=== Your assignment ===
From the entries that follow, list every line in which the string "none" appears.

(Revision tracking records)
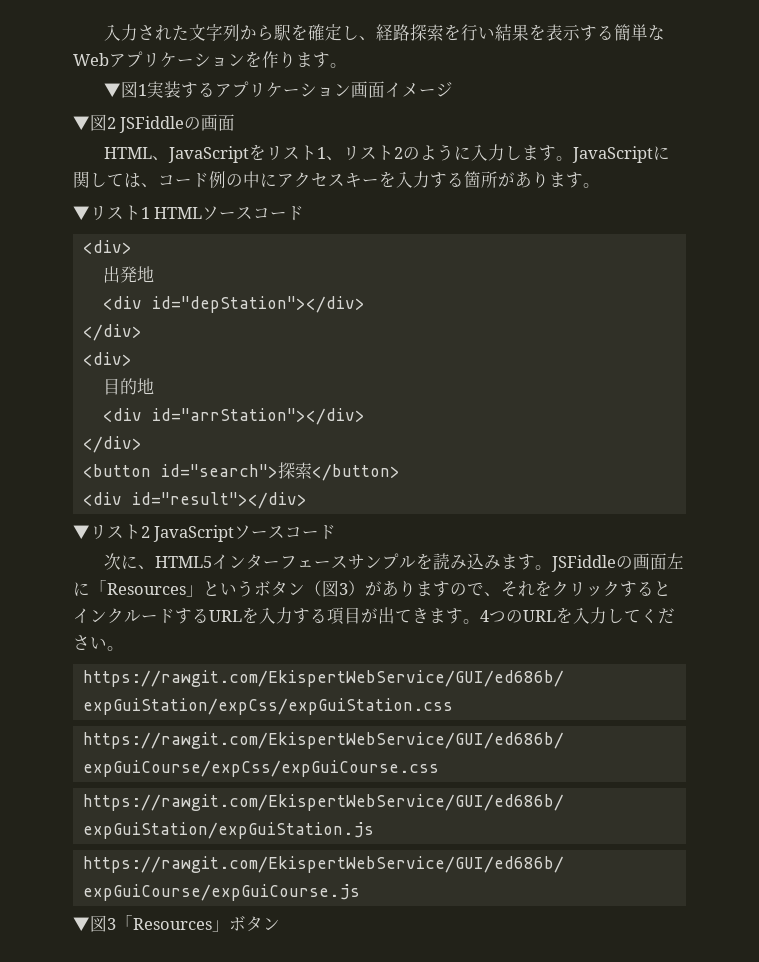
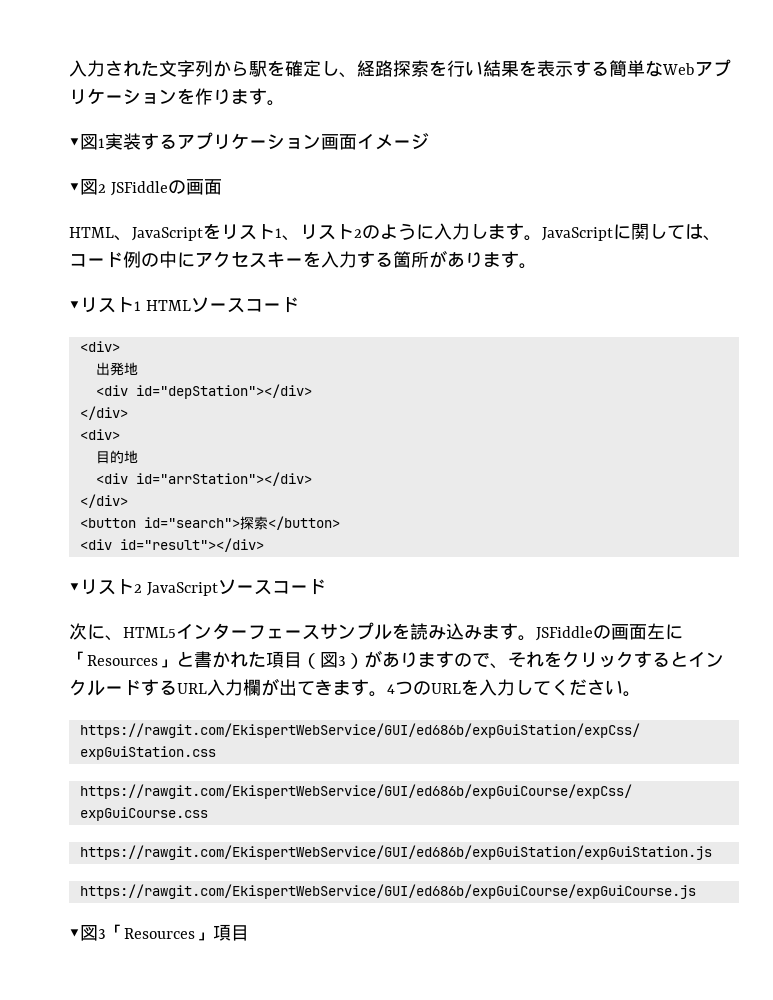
[220,580,305,597] いうボタン -> [194,651,302,668] 書かれた項目
[242,607,361,625] を入力する項目 -> [207,679,261,696] 入力欄
[229,915,280,932] ボタン -> [213,924,249,941] 項目

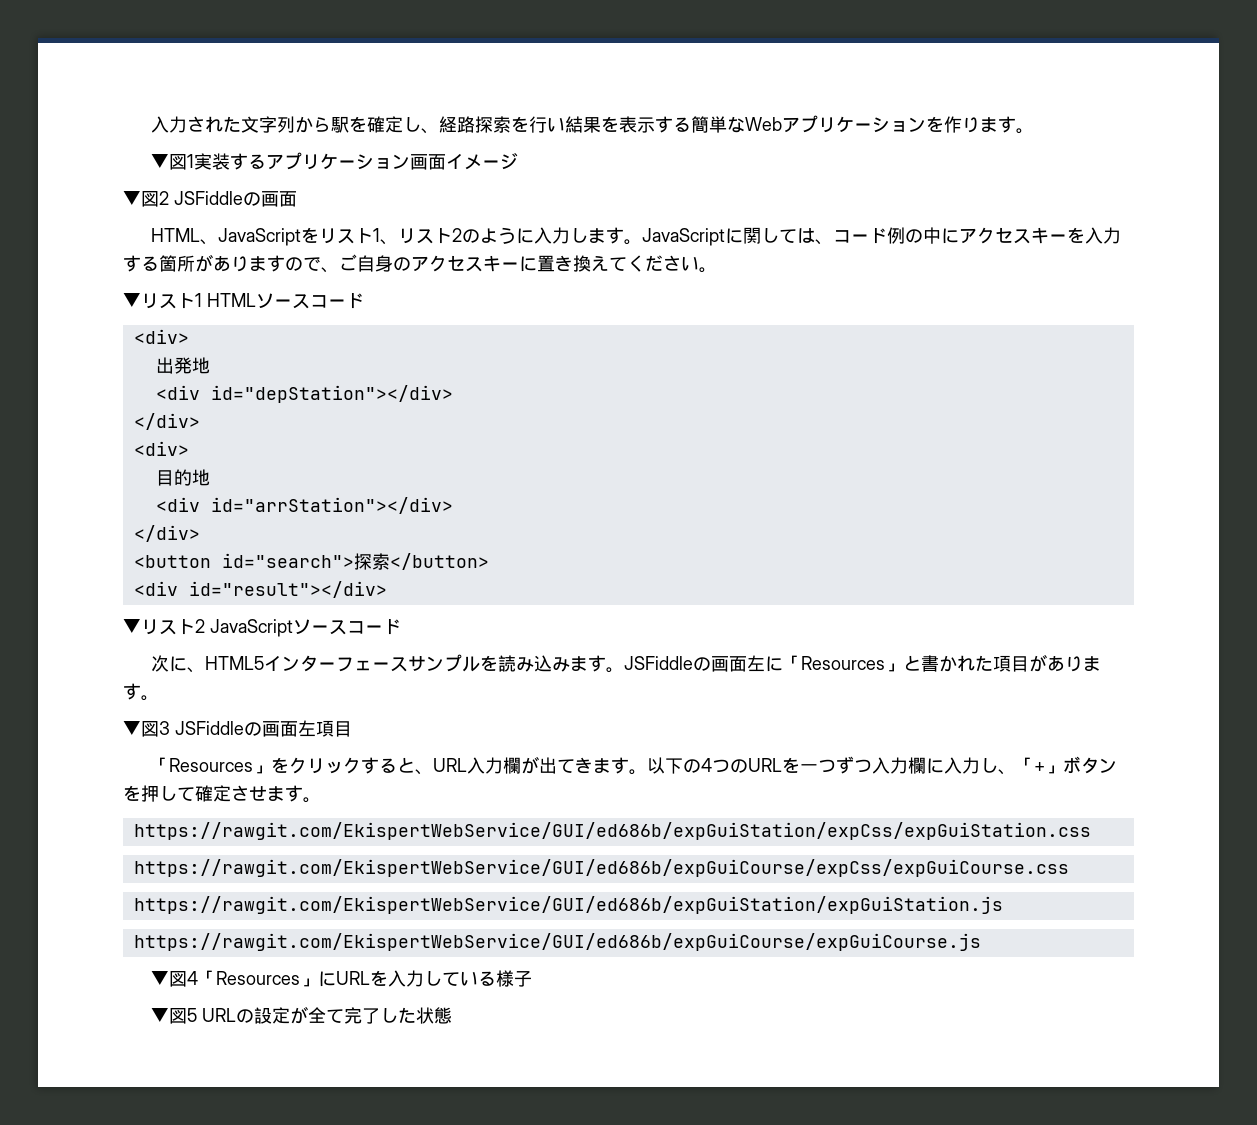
(519, 259) none -> [285,254,699,273] ので、ご自身のアクセスキーに置き換えてください
[302,650,724,669] [69,679,177,696] （図3）がありますので、それをクリックするとインクルードする -> [1029,654,1102,672] [123,683,159,701] [123,720,352,737] [151,757,434,775] があります。 // ▼図3 JSFiddleの画面左項目 // 「Resources」をクリックすると、
(387, 694) none -> [647,757,702,774] 以下の
[479,679,623,696] 入力してください -> [800,756,1118,775] [123,785,303,802] 一つずつ入力欄に入力し、「+」ボタンを押して確定させます
[98,924,249,941] 3「Resources」項目 -> [187,970,533,987] [151,1006,453,1024] 4「Resources」にURLを入力している様子 // ▼図5 URLの設定が全て完了した状態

=== Finished exercise ===
(519, 259) none -> [285,254,699,273] ので、ご自身のアクセスキーに置き換えてください
(387, 694) none -> [647,757,702,774] 以下の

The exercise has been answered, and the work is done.